PICASSO ET LES GSM

La publication de cette photo sur ma page Facebook a provoqué une de ces interminables polémiques dont seul Facebook a parfois le secret. J’ai pris ce cliché dans la grande salle du musée Picasso à Barcelone.
Il m’a été successivement reproché d’avoir été voir l’expo Picasso, “cet abuseur de femmes”, d’être raciste vis-à-vis des Chinois, d’avoir photographié ces gens à leur insu, et même d’avoir simplement publié ce cliché. N’en jetez plus !
J’y voyais pour ma part une image ironique, assez représentative de ce monde virtuel qui s’impose peu à peu à nous partout dans le monde.

Dans quel monde de censure et d’autocensure artistique et journalistique mes apprentis censeurs auraient-ils donc eux-mêmes envie de vivre ? Pas dans le mien, en tout cas.
La nationalité de ce couple importe peu.
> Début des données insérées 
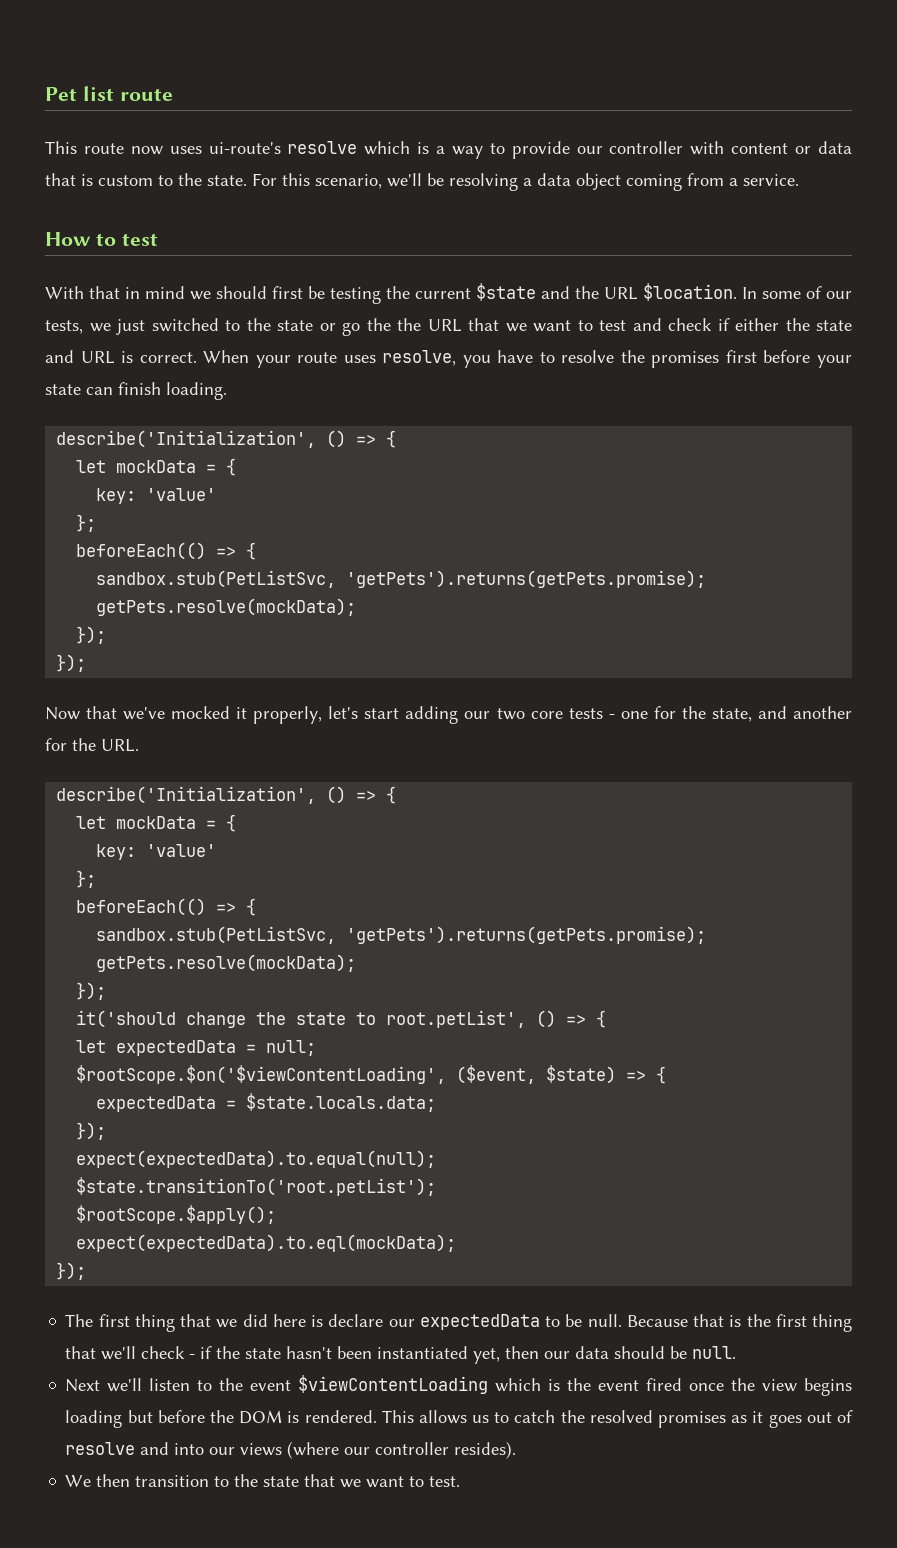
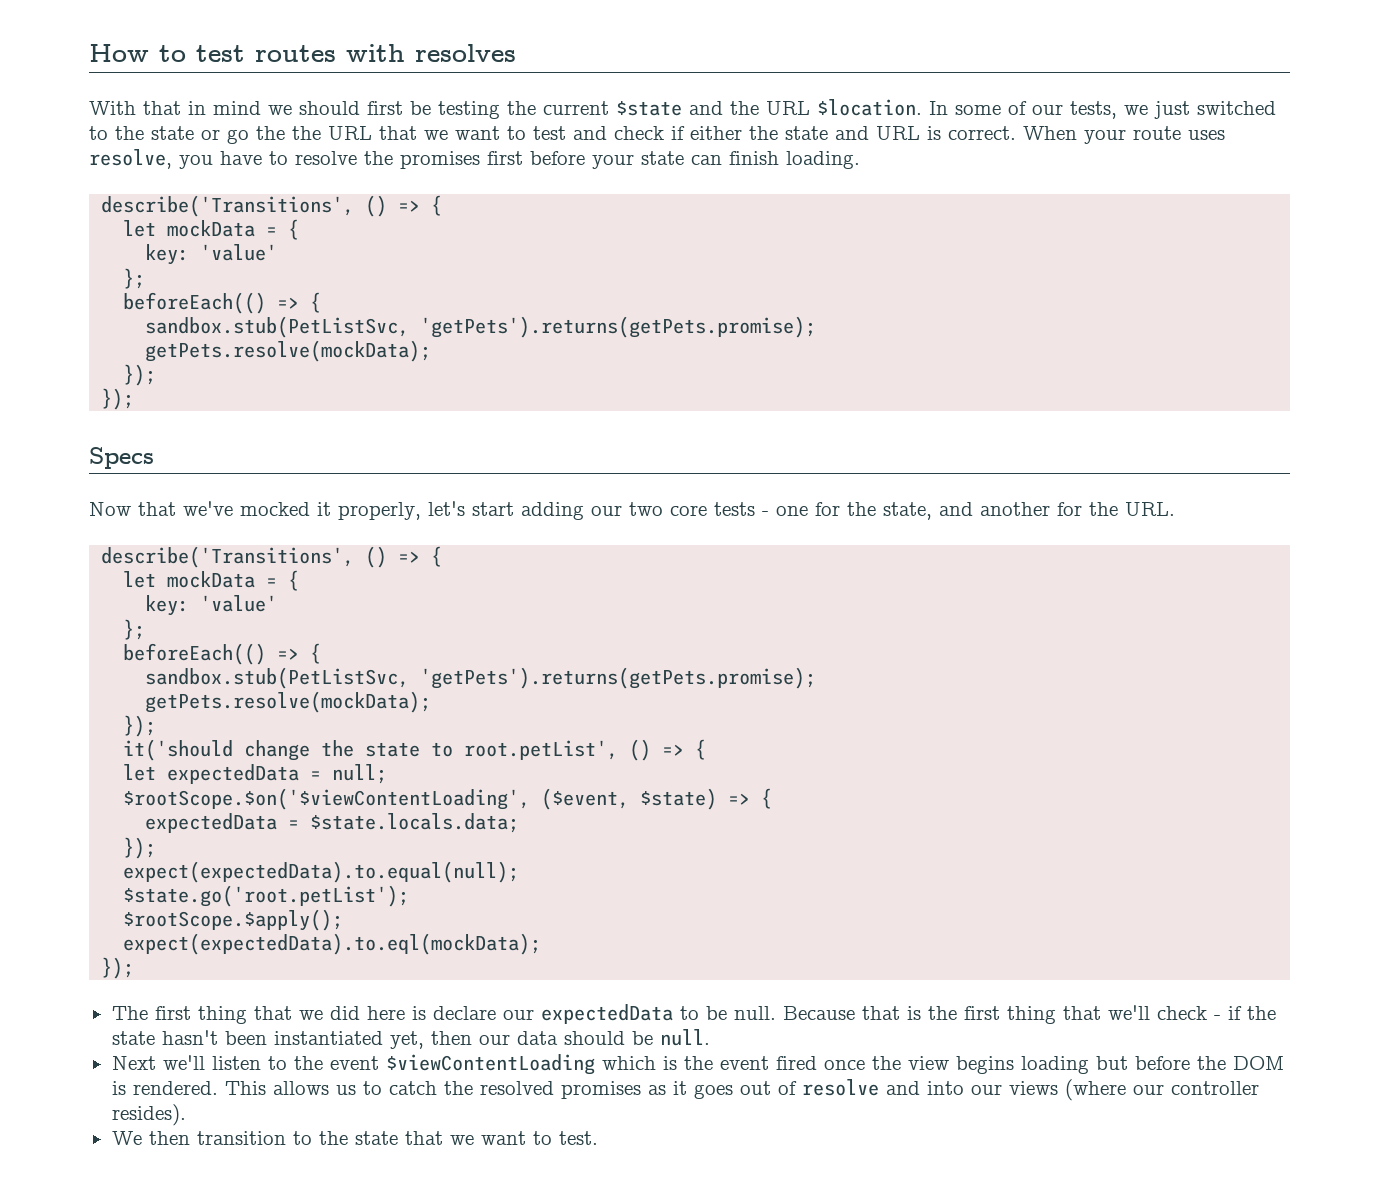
[45,86,173,101] [45,141,852,159] [45,173,799,191] Pet list route // This route now uses ui-route's resolve which is a way to provide our controller with content or data that is custom to the state. For this scenario, we'll be resolving a data object coming from a service. // -> (89, 53) none
(158, 239) none -> [255,44,516,62] routes with resolves
[56,430,317,448] describe('Initialization', -> [101,195,355,217] describe('Transitions',
(87, 663) none -> [89,447,154,469] // Specs
[56,786,317,804] describe('Initialization', -> [101,546,355,568] describe('Transitions',
[76,1177,437,1196] $state.transitionTo('root.petList'); -> [123,885,410,907] $state.go('root.petList');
Cela aurait pu être vous ou moi (même si la Chine, championne de la reconnaissance faciale, et le Japon, champion des écrans personnels, ont une longueur d’avance sur cette société du numérique et du virtuel qui est en train d’envahir le monde).
Regarder la météo sur son smartphone, plutôt que de regarder le temps qu’il fait par la fenêtre, est  une des tendances lourdes de l’époque. Et c’est sans doute aussi un des visages contemporains de l’idiotie.
J’ai donc été assez surpris de voir que cette forme d’autisme numérique trouvait autant de défenseurs et d’avocates spécialisées parmi mes “amis Facebook”.
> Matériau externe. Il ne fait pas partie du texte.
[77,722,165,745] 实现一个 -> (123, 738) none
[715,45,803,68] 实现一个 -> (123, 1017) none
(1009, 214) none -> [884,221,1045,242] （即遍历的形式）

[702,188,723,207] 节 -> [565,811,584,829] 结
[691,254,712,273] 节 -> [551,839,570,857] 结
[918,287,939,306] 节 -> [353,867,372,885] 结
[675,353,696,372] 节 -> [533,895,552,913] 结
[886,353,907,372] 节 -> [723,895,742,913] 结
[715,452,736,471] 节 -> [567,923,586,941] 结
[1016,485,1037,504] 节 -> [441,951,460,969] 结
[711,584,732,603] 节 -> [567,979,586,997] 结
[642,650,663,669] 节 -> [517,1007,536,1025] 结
Ces malheureux visiteurs, m’a-t-on expliqué, cherchaient simplement des explication sur l’expo dans une application de leur portable.
Euh… en fait, non. D’une part, l’audio-guide de l’expo se présentait comme un téléphone, et non comme un écran (ce qui est assez logique pour regarder des tableaux).
Et d’autre part, selon mon fils qui m’accompagnait, et s’y connait un peu en tiktokeries et autres cornichonneries instagramiques, le monsieur était simplement en train de regarder des recettes de cuisine (ce qui est tout à fait respectable, j’adore moi-même cuisiner). En dix minutes, ils n’ont d’ailleurs pas jeté un seul regard aux tableaux.

Disons que le contraste entre ces peintures vivantes qu’on ignore, et un téléphone magique qui concentre toute l’attention, m’avait semblé drôle et assez représentatif de notre époque. Mais, à ma grande surprise, la moitié de mes lecteurs de passage s’est identifiée à ce couple de zombies plutôt qu’à ma propre ironie. Preuve, s’il en fallait une, que le mal est déjà plus profond que je ne le croyais.